» **Task directions**:
Report every line of the material that contains the string "font".

» **Records shown**:
※

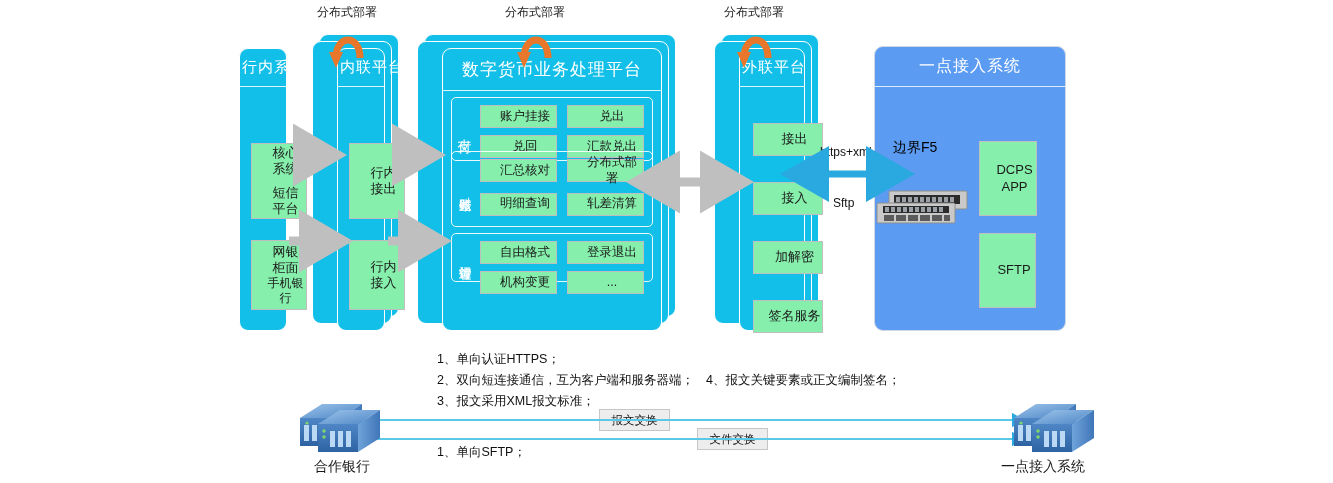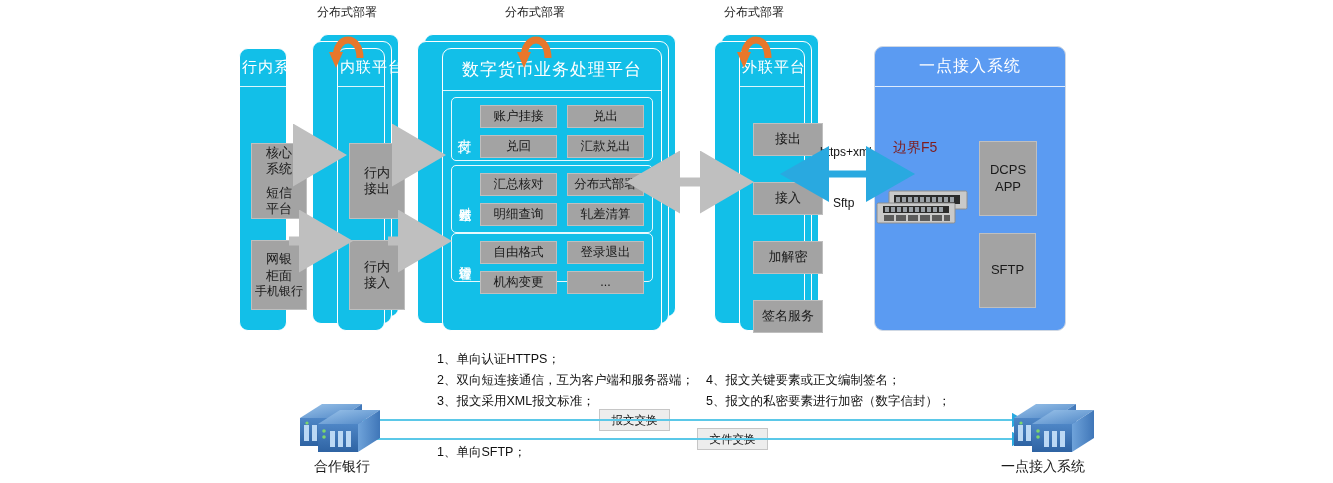--- a/index.html
+++ b/index.html
@@ -34,10 +34,10 @@
 
   
   .chip {
-    background: #a3a3a3; border: 1px solid #BFBFBF;
+    background: #86efac; border: 1px solid #BFBFBF;
     color: #1a1a1a; display: flex; align-items: center;
     justify-content: center; text-align: center;
-    font-size: 13px; line-height: 1.25;
+    font-size: 13px; line-height: 1.25; padding-left: 13px;
   }
   .chip.sm { font-size: 12.5px; }
 

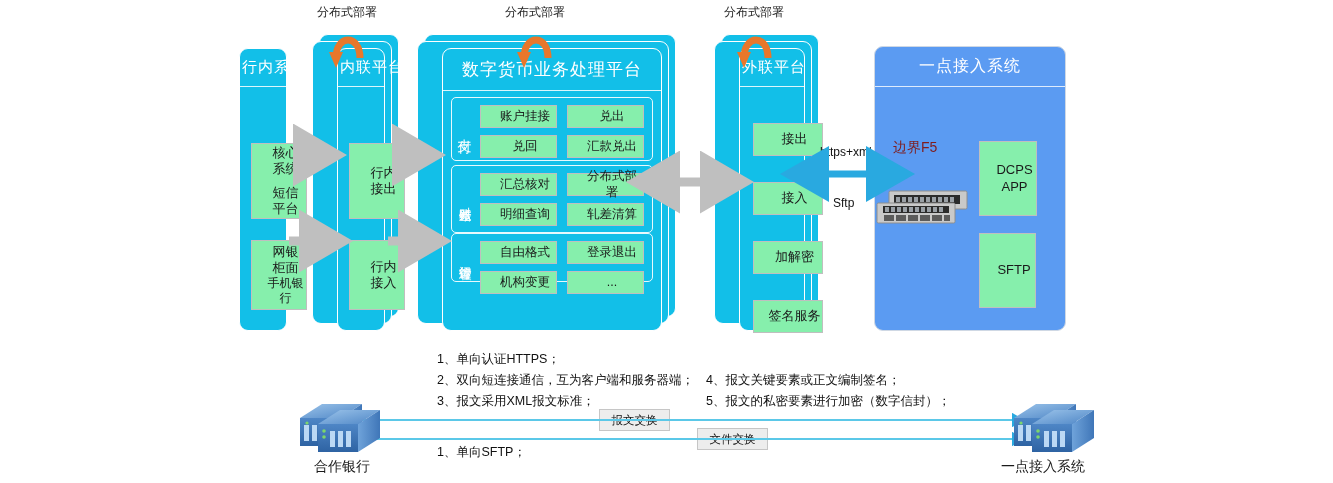--- a/index.html
+++ b/index.html
@@ -75,7 +75,7 @@
     position: absolute; font-size: 14px; color: #1a1a1a;
     text-align: center; white-space: nowrap;
   }
-  .f5label { position: absolute; color: #7f1d1d; font-size: 14px; white-space: nowrap; }
+  .f5label { position: absolute; color: #000000; font-size: 14px; white-space: nowrap; }
 
   .notes { position: absolute; font-size: 12.5px; color: #111; line-height: 21px; white-space: nowrap; }
 

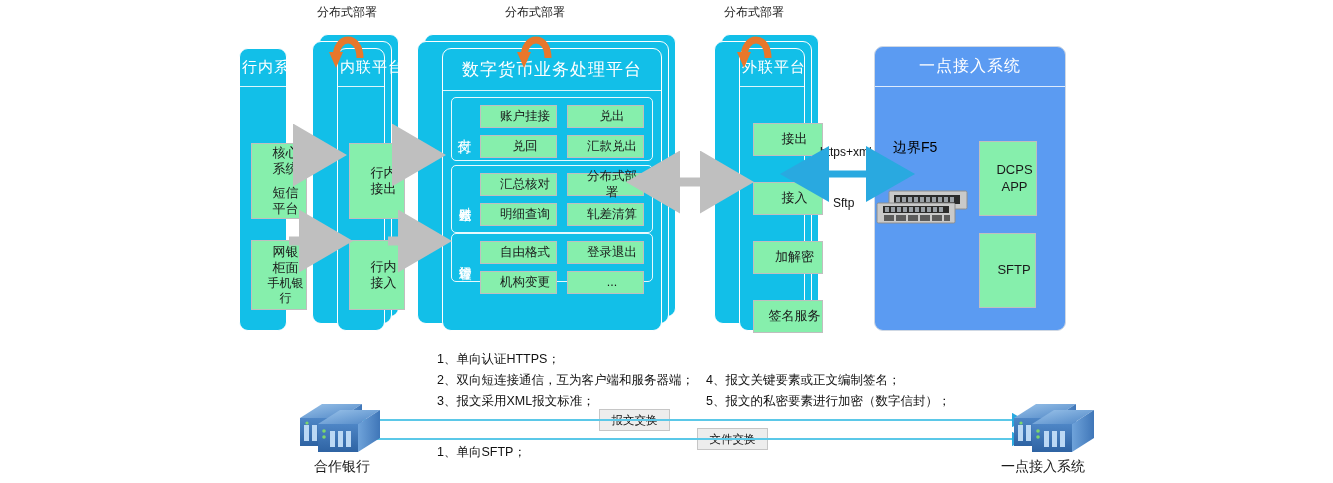--- a/index.html
+++ b/index.html
@@ -151,7 +151,7 @@
           </div>
         </div>
 
-        <div class="grp" style="top:74px;height:68px;justify-content:flex-end;">
+        <div class="grp" style="top:60px;height:76px;justify-content:flex-end;">
           <div class="grp-label" style="font-size:12.5px;">对账差错</div>
           <div class="grp-cells">
             <div class="chip sm">汇总核对</div>

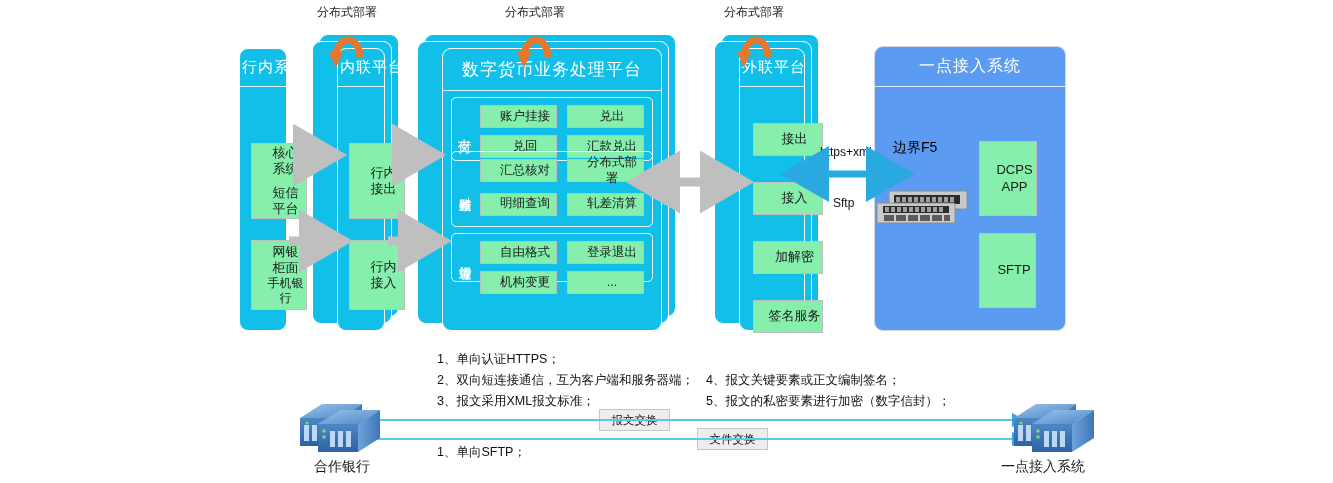--- a/index.html
+++ b/index.html
@@ -211,7 +211,6 @@
   </div>
   <div class="notes" style="left:706px;top:370px;">
     <div>4、报文关键要素或正文编制签名；</div>
-    <div>5、报文的私密要素进行加密（数字信封）；</div>
   </div>
   <div class="notes" style="left:437px;top:442px;">1、单向SFTP；</div>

※

» **Output**:
-    font-size: 13px; line-height: 1.25;
+    font-size: 13px; line-height: 1.25; padding-left: 13px;
   .chip.sm { font-size: 12.5px; }
     position: absolute; font-size: 14px; color: #1a1a1a;
-  .f5label { position: absolute; color: #7f1d1d; font-size: 14px; white-space: nowrap; }
+  .f5label { position: absolute; color: #000000; font-size: 14px; white-space: nowrap; }
   .notes { position: absolute; font-size: 12.5px; color: #111; line-height: 21px; white-space: nowrap; }
           <div class="grp-label" style="font-size:12.5px;">对账差错</div>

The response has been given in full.